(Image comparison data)
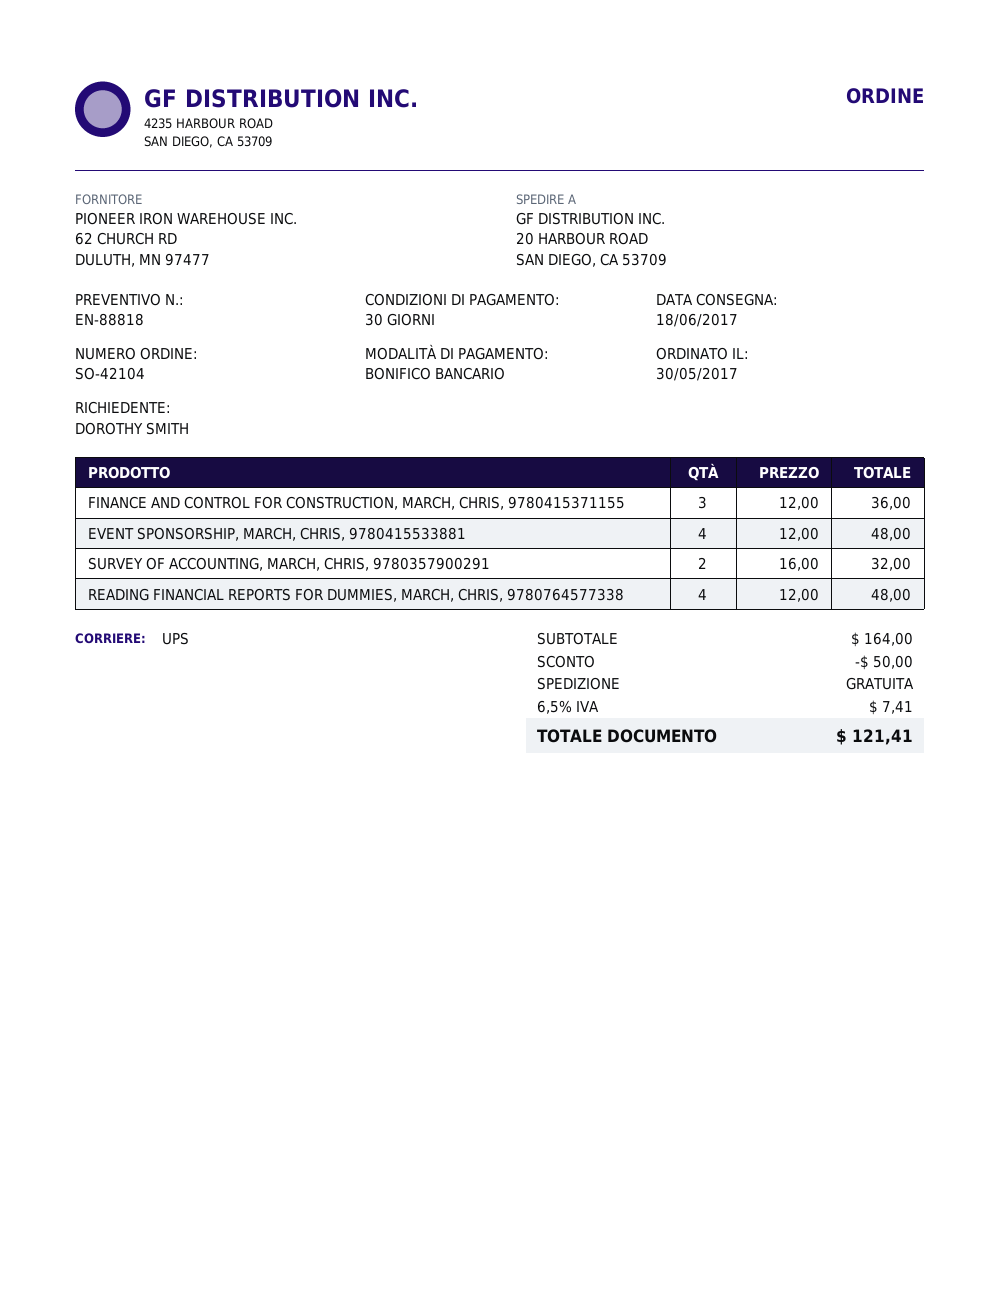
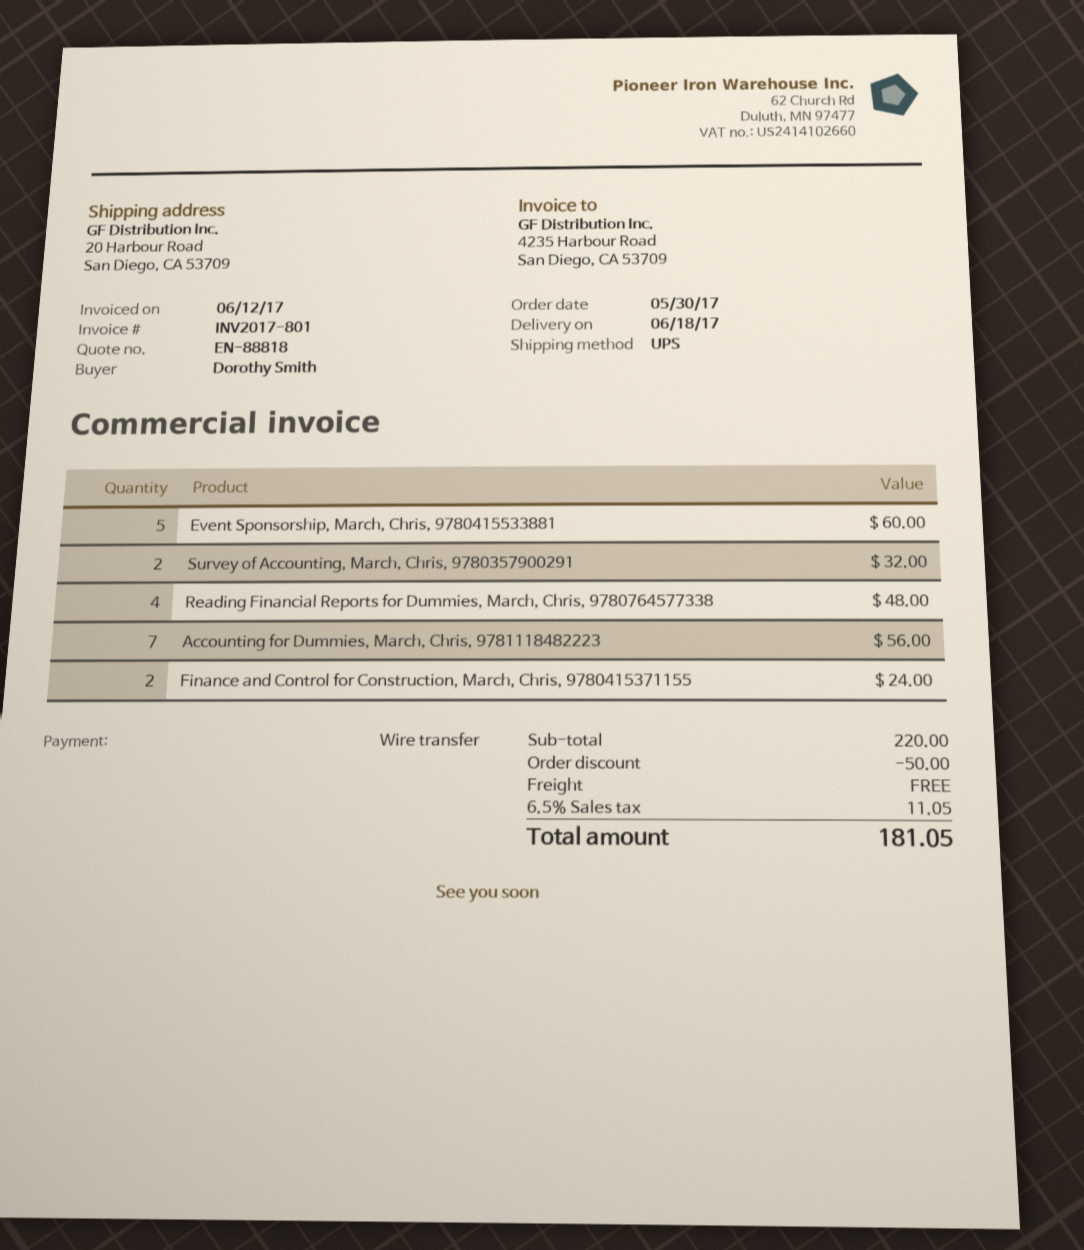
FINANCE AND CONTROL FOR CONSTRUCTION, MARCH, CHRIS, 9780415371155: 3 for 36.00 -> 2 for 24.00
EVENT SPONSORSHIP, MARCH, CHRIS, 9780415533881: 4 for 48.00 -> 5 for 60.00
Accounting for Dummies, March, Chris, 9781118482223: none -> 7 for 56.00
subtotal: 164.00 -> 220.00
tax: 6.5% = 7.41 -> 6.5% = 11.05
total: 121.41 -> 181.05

*WHAT YOU WILL DO*.
The answer must be an exact copy of the records above, with the pictures left out.

*TASK OUTPUT*.
FINANCE AND CONTROL FOR CONSTRUCTION, MARCH, CHRIS, 9780415371155: 3 for 36.00 -> 2 for 24.00
EVENT SPONSORSHIP, MARCH, CHRIS, 9780415533881: 4 for 48.00 -> 5 for 60.00
Accounting for Dummies, March, Chris, 9781118482223: none -> 7 for 56.00
subtotal: 164.00 -> 220.00
tax: 6.5% = 7.41 -> 6.5% = 11.05
total: 121.41 -> 181.05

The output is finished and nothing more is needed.